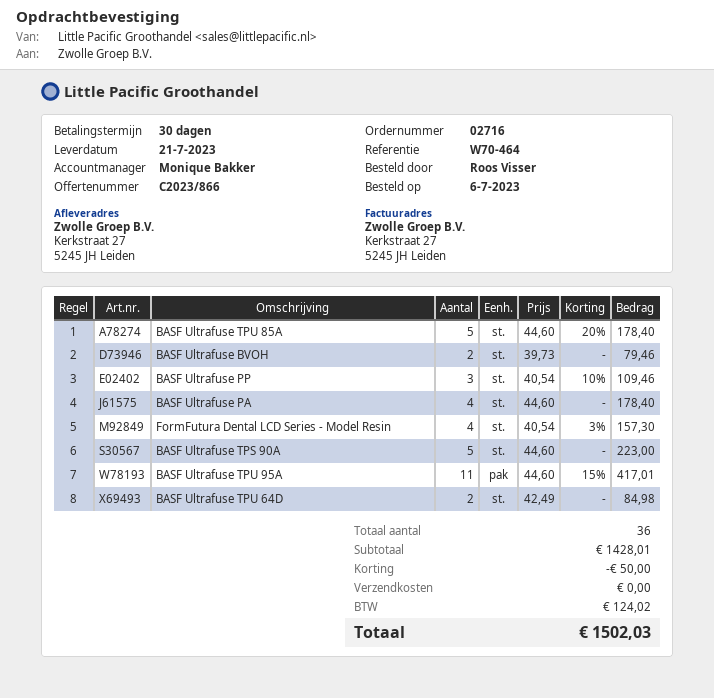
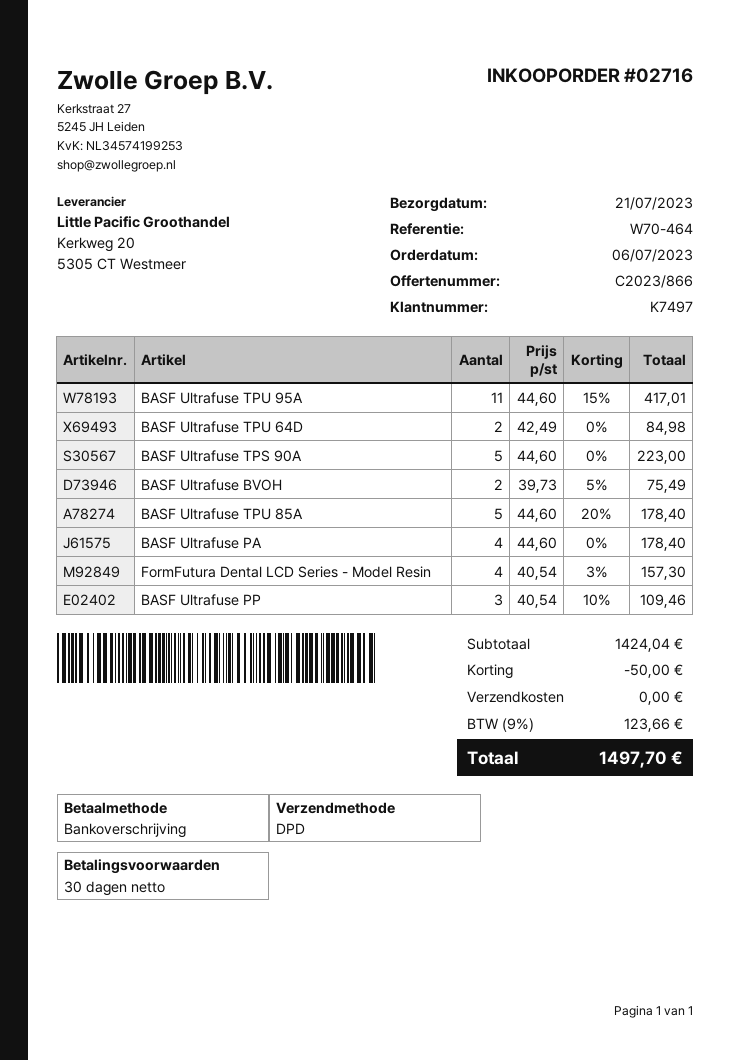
BASF Ultrafuse BVOH: 2 x 39.73 = 79.46 -> 2 x 39.73 - 5% = 75.49
subtotal: 1428.01 -> 1424.04
tax: 124.02 -> 123.66
total: 1502.03 -> 1497.70

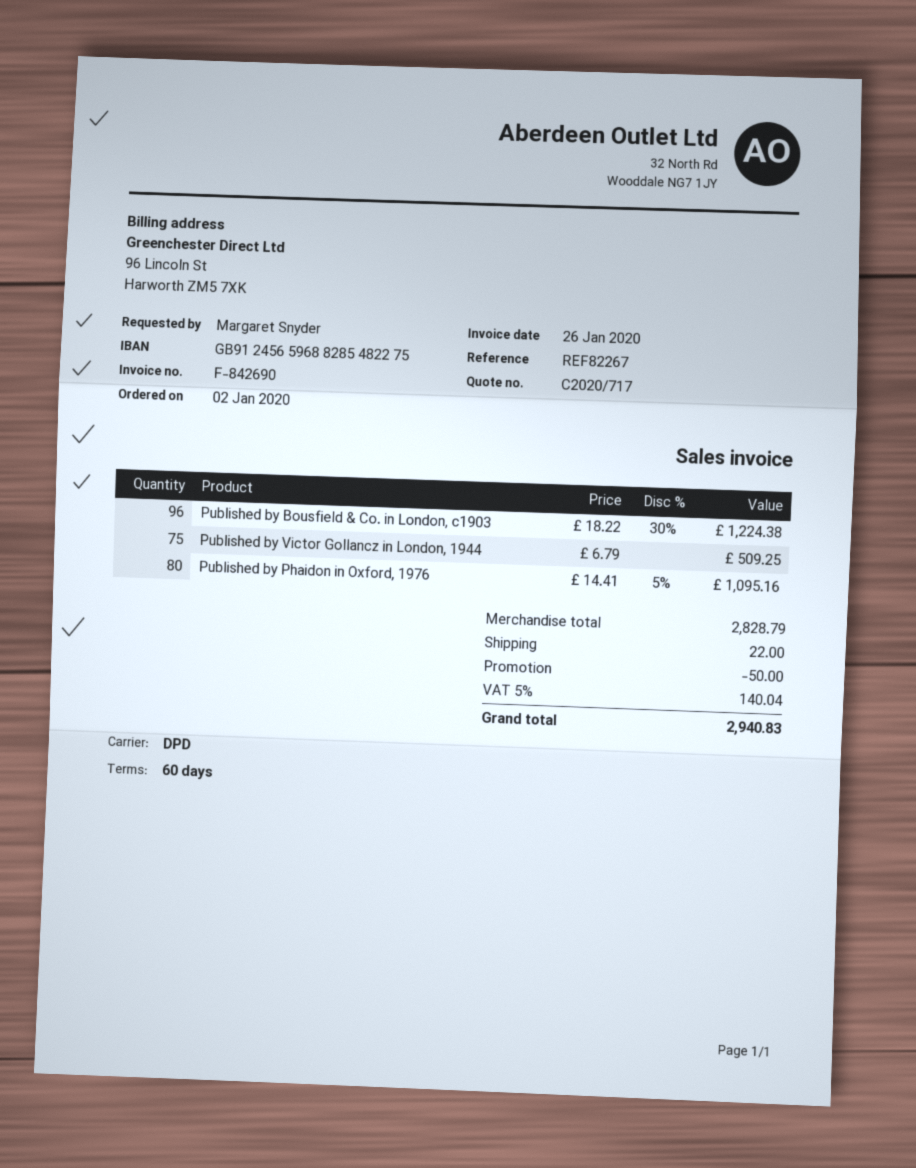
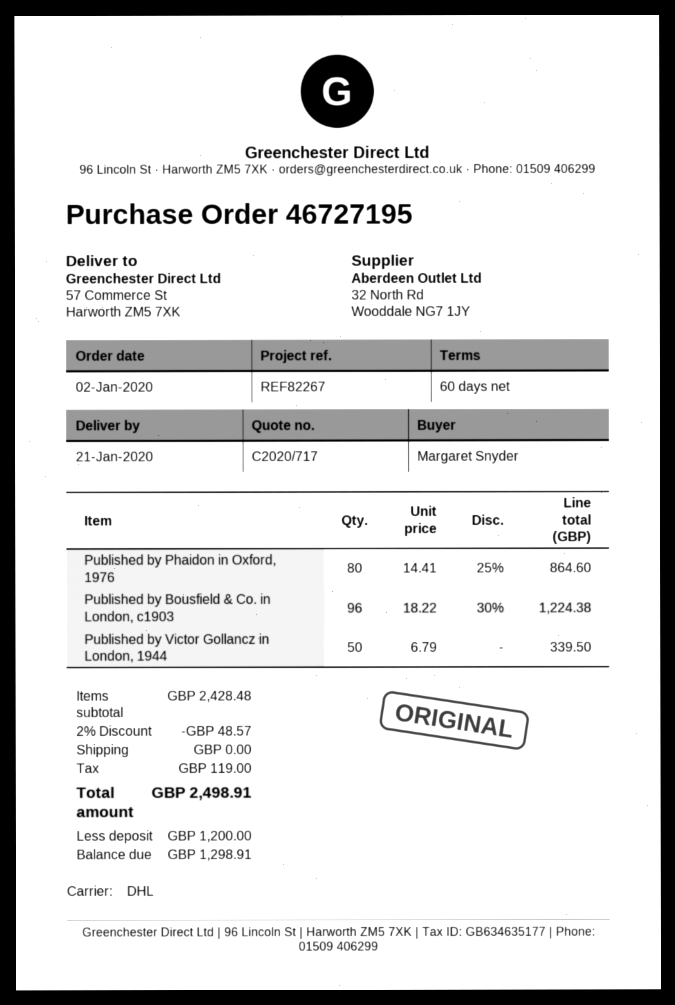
shipping method: DPD -> DHL
Published by Victor Gollancz in London, 1944: 75 x 6.79 = 509.25 -> 50 x 6.79 = 339.50
Published by Phaidon in Oxford, 1976: 80 x 14.41 - 5% = 1095.16 -> 80 x 14.41 - 25% = 864.60
subtotal: 2828.79 -> 2428.48
discount: 50.00 -> 48.57
shipping: 22.00 -> 0.00
tax: 140.04 -> 119.00
total: 2940.83 -> 2498.91

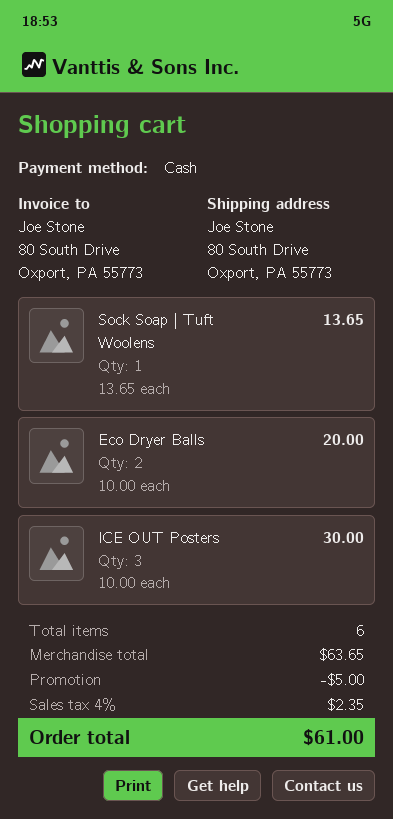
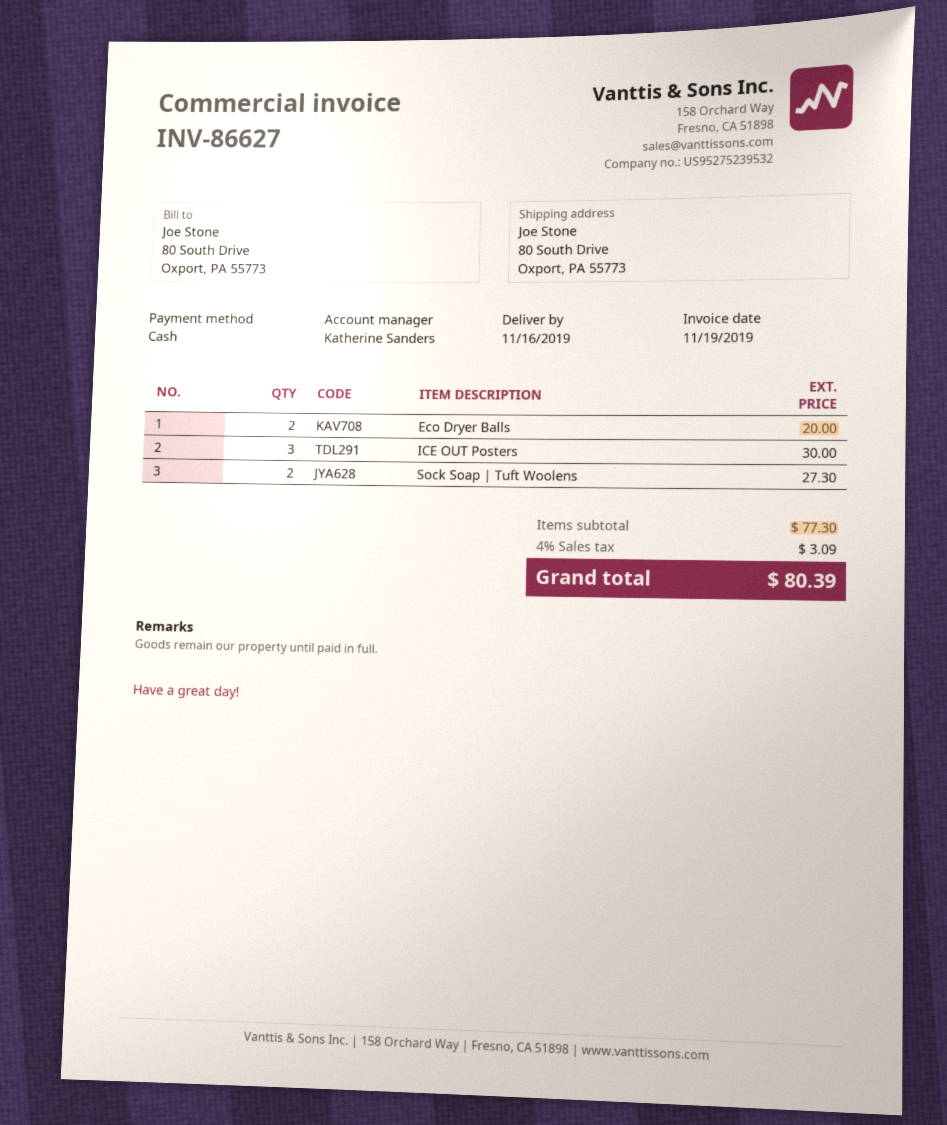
Sock Soap | Tuft Woolens: 1 for 13.65 -> 2 for 27.30
subtotal: 63.65 -> 77.30
discount: 5.00 -> none
tax: 4% = 2.35 -> 4% = 3.09
total: 61.00 -> 80.39

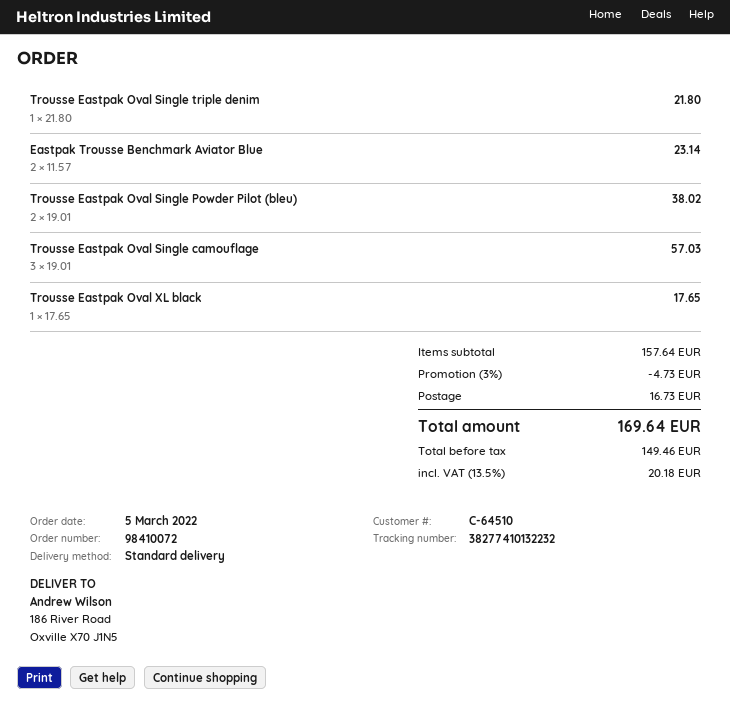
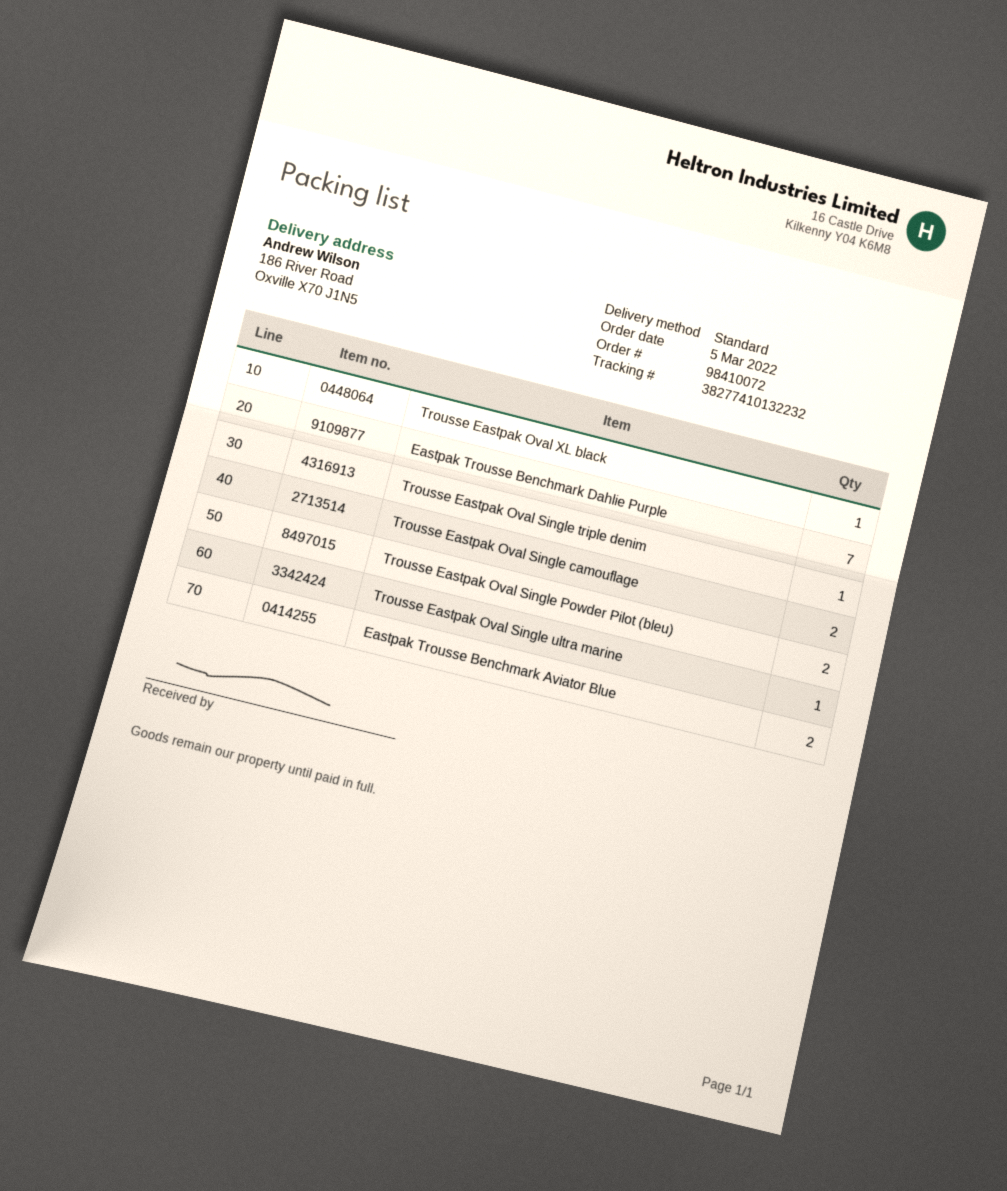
Trousse Eastpak Oval Single camouflage: 3 -> 2
Eastpak Trousse Benchmark Dahlie Purple: none -> 7
Trousse Eastpak Oval Single ultra marine: none -> 1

■ TASK STATEMENT: What is needed is an exact restatement of every line from the line containing "tax: 4% = 2.35 -> 4% = 3.09" through the last line of the records, minus any pictures.

■ SOLUTION TO THE PROBLEM:
tax: 4% = 2.35 -> 4% = 3.09
total: 61.00 -> 80.39

Trousse Eastpak Oval Single camouflage: 3 -> 2
Eastpak Trousse Benchmark Dahlie Purple: none -> 7
Trousse Eastpak Oval Single ultra marine: none -> 1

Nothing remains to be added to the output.